Sobre este ponto, a Ministra acolheu as problemáticas trazidas pelos autarcas e reconheceu que, efetivamente, é a Educação e a Saúde que mais dificuldades apresentam no processo de descentralização. “O que levo daqui é que tem de haver uma orientação política, com cadência e com ritmo, para que a descentralização se faça. E isso começa por nós, Governo”, disse Alexandra Leitão, prometendo interceder junto dos ministérios para a criação de pontos focais que possam interagir diretamente com os autarcas nas diferentes matérias.

Da parte da Comunidade Intermunicipal do Douro, o Presidente do Conselho Intermunicipal, Carlos Silva Santiago, deixou a certeza de que a CIMDOURO está disponível para que o processo de descentralização “seja um bom processo e que em 2021 possamos estar aqui, confortáveis, a implementá-lo e que este processo de descentralização seja a alavanca para a regionalização, que é por todos ambicionada”. Contudo, acrescentou que “os municípios esperam uma discriminação positiva devido à sua condição de Interior, com entendimentos alargados nas questões da rede viária e negociações suplementares nas áreas da saúde e educação”.

Da parte da Ministra Alexandra leitão ficou ainda o reconhecimento de que, no caso da educação, “se não fossem os municípios a investirem os seus recursos nas escolas teria havido muito menos avanços do que houve até ao momento”, e que o que “se pretende com a descentralização é que os municípios façam mais com o mesmo”, ou seja, com os mesmos recursos que atualmente o Estado gasta se possam melhorar os serviços prestados. Aquela responsável entende mesmo que “a proximidade” será a chave do sucesso do processo de descentralização, mas proximidade significa “enorme pressão para os municípios”, pelo que o desejo do Governo é que “todas as assunções de competências aconteçam por vontade dos municípios e não por imposição”.

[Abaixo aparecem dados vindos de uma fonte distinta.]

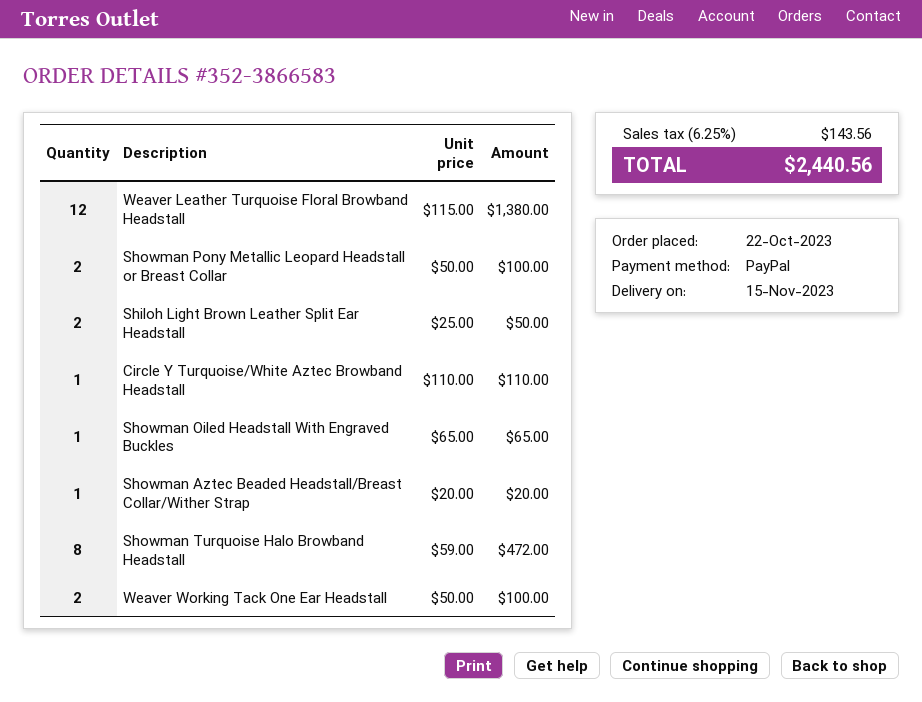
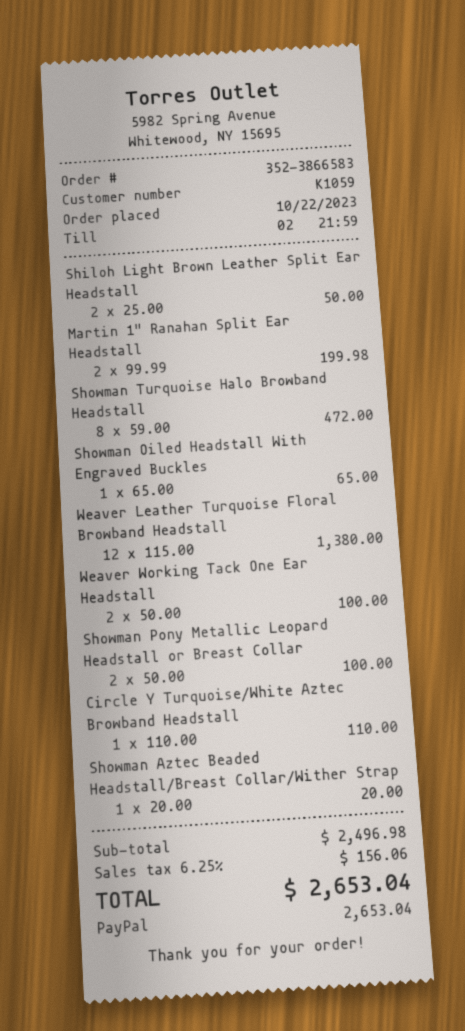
Martin 1" Ranahan Split Ear Headstall: none -> 2 x 99.99 = 199.98
tax: 6.25% = 143.56 -> 6.25% = 156.06
total: 2440.56 -> 2653.04

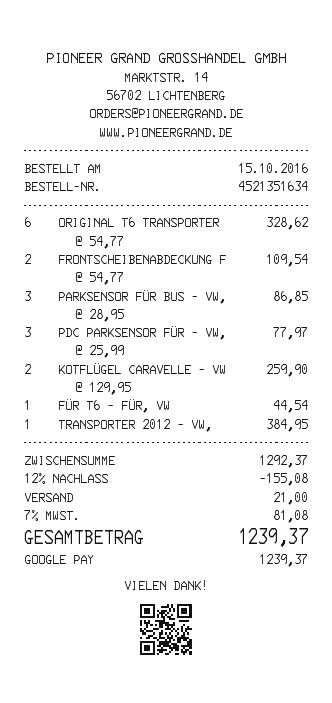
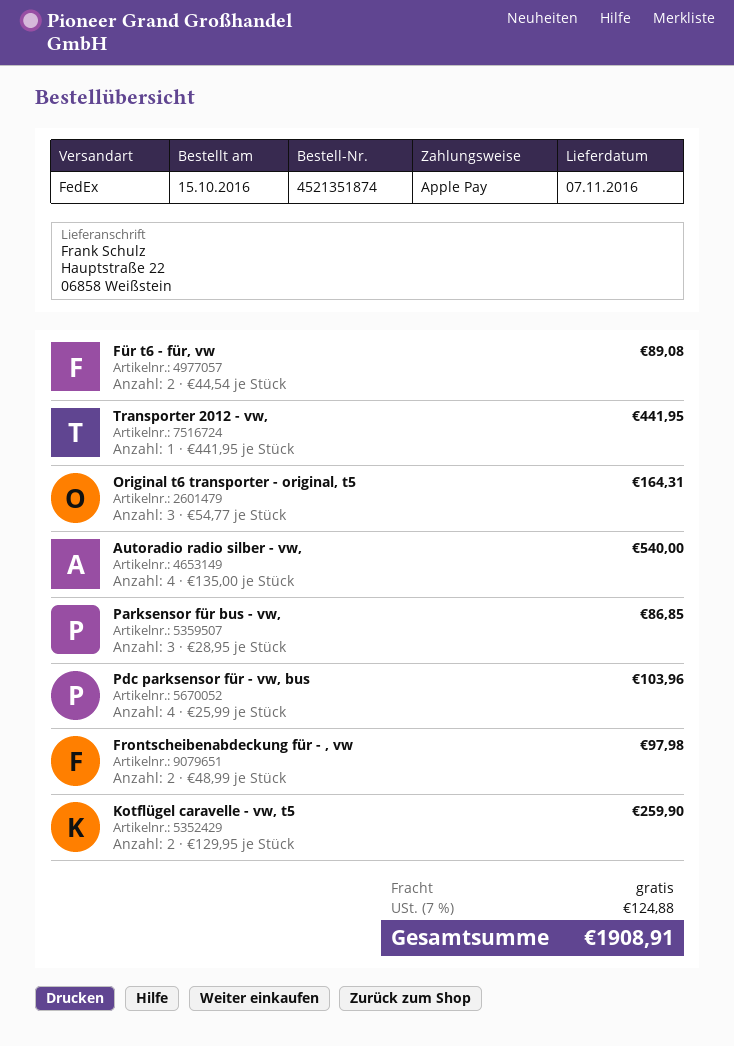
order number: 4521351634 -> 4521351874
payment method: Google Pay -> Apple Pay
ORIGINAL T6 TRANSPORTER: 6 x 54.77 = 328.62 -> 3 x 54.77 = 164.31
FRONTSCHEIBENABDECKUNG F: 2 x 54.77 = 109.54 -> 2 x 48.99 = 97.98
PDC PARKSENSOR FÜR - VW,: 3 x 25.99 = 77.97 -> 4 x 25.99 = 103.96
FÜR T6 - FÜR, VW: 1 x 44.54 = 44.54 -> 2 x 44.54 = 89.08
TRANSPORTER 2012 - VW,: 1 x 384.95 = 384.95 -> 1 x 441.95 = 441.95
Autoradio radio silber - vw,: none -> 4 x 135.00 = 540.00
discount: 12% = 155.08 -> none
shipping: 21.00 -> 0.00
tax: 7% = 81.08 -> 7% = 124.88
total: 1239.37 -> 1908.91

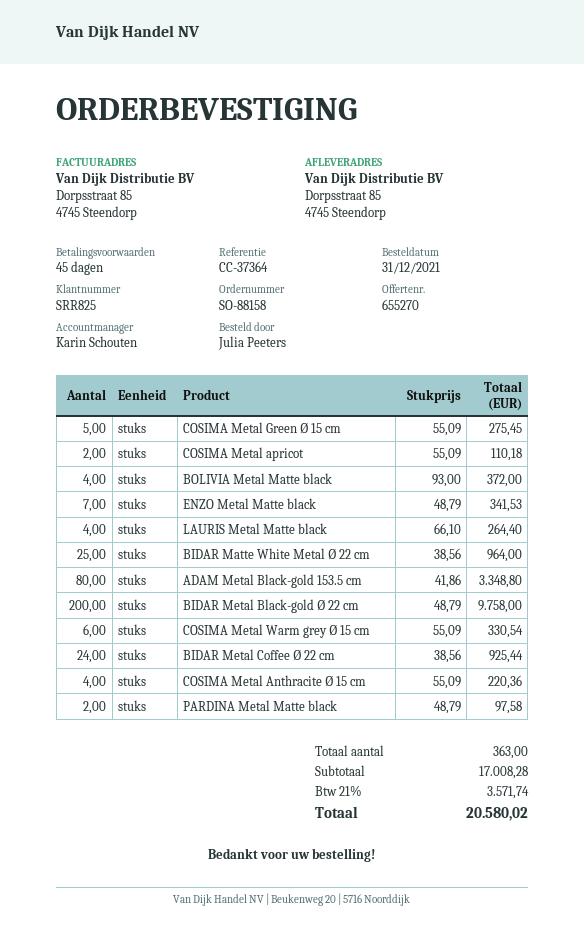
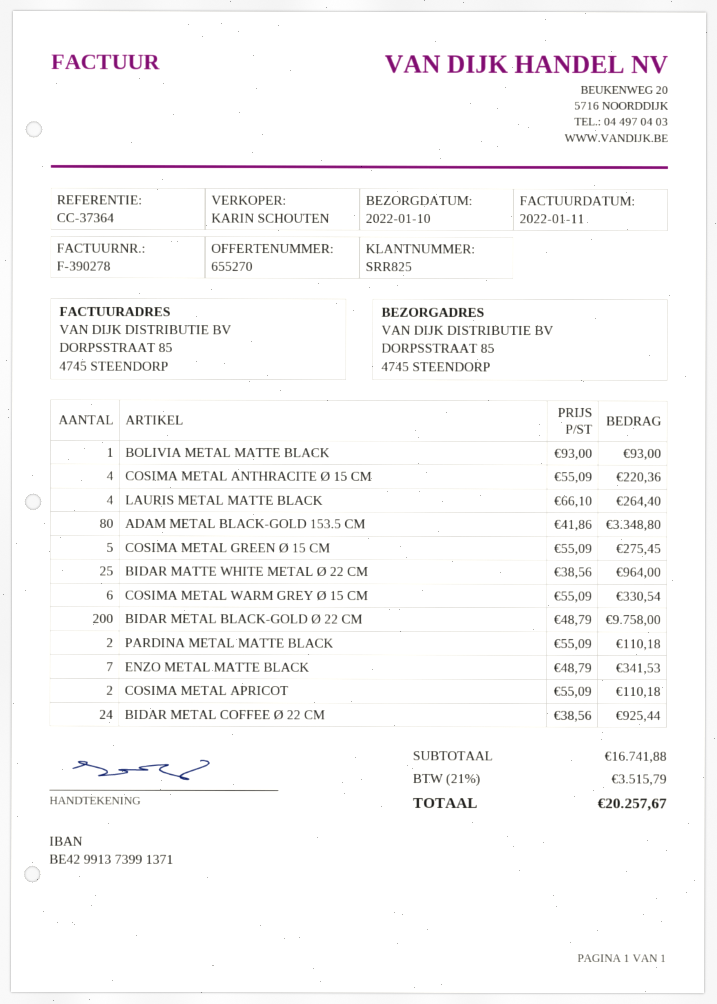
BOLIVIA Metal Matte black: 4 x 93.00 = 372.00 -> 1 x 93.00 = 93.00
PARDINA Metal Matte black: 2 x 48.79 = 97.58 -> 2 x 55.09 = 110.18
subtotal: 17008.28 -> 16741.88
tax: 21% = 3571.74 -> 21% = 3515.79
total: 20580.02 -> 20257.67

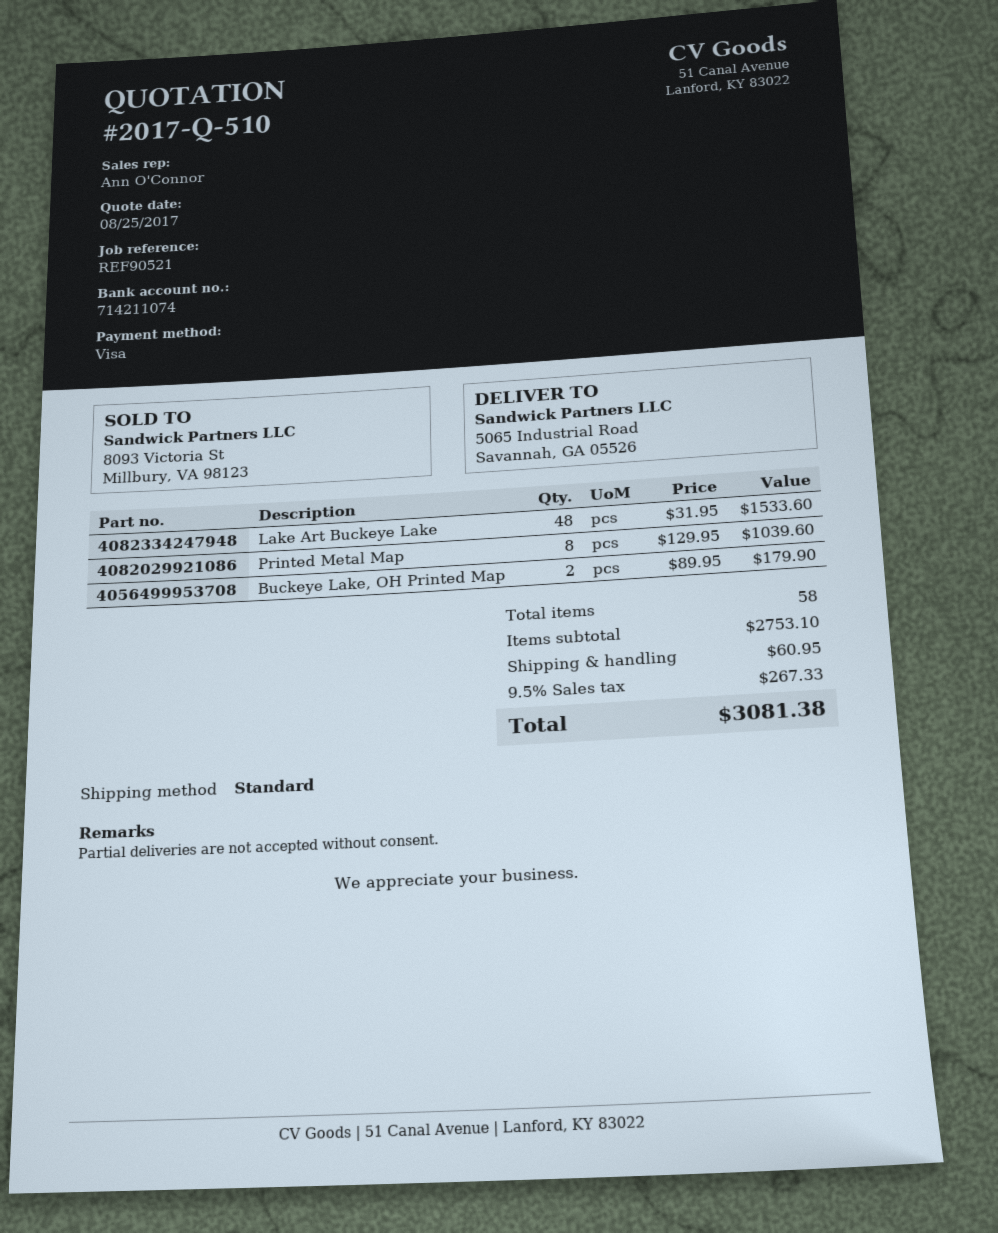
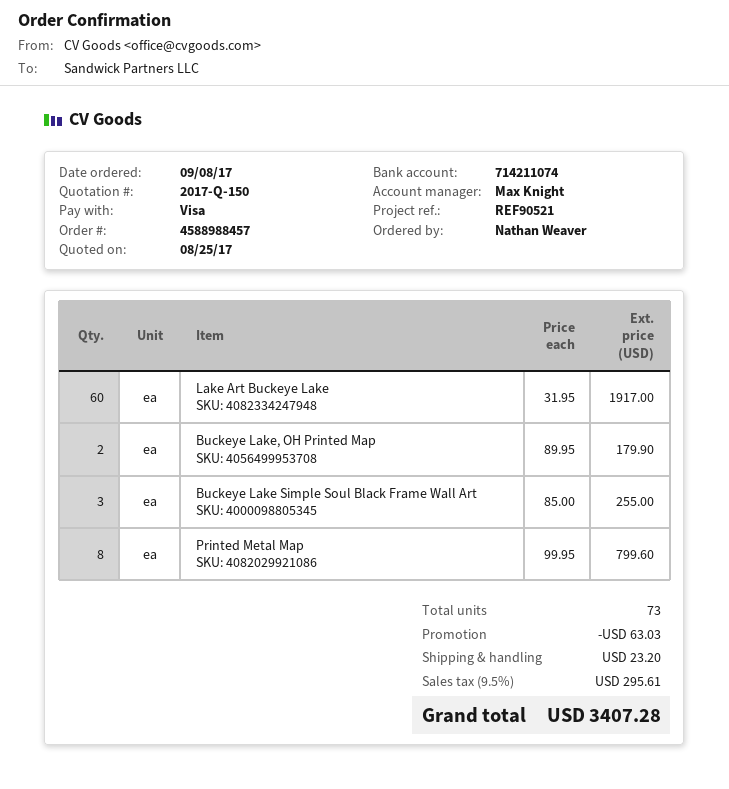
quote number: 2017-Q-510 -> 2017-Q-150
sales rep: Ann O'Connor -> Max Knight
Lake Art Buckeye Lake: 48 x 31.95 = 1533.60 -> 60 x 31.95 = 1917.00
Printed Metal Map: 8 x 129.95 = 1039.60 -> 8 x 99.95 = 799.60
Buckeye Lake Simple Soul Black Frame Wall Art: none -> 3 x 85.00 = 255.00
total quantity: 58 -> 73
discount: none -> 63.03
shipping: 60.95 -> 23.20
tax: 9.5% = 267.33 -> 9.5% = 295.61
total: 3081.38 -> 3407.28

Da parte dos governantes ficou ainda a certeza de que “ao longo deste ano os municípios, a Associação Nacional de Municípios e o Ministério vão trabalhar para ajustar as dotações do Fundo Social Municipal”, uma transferência financeira do Orçamento de Estado consignada ao financiamento de despesas relativas a atribuições e competências dos municípios associadas a funções sociais, nomeadamente na educação, na saúde ou na ação social.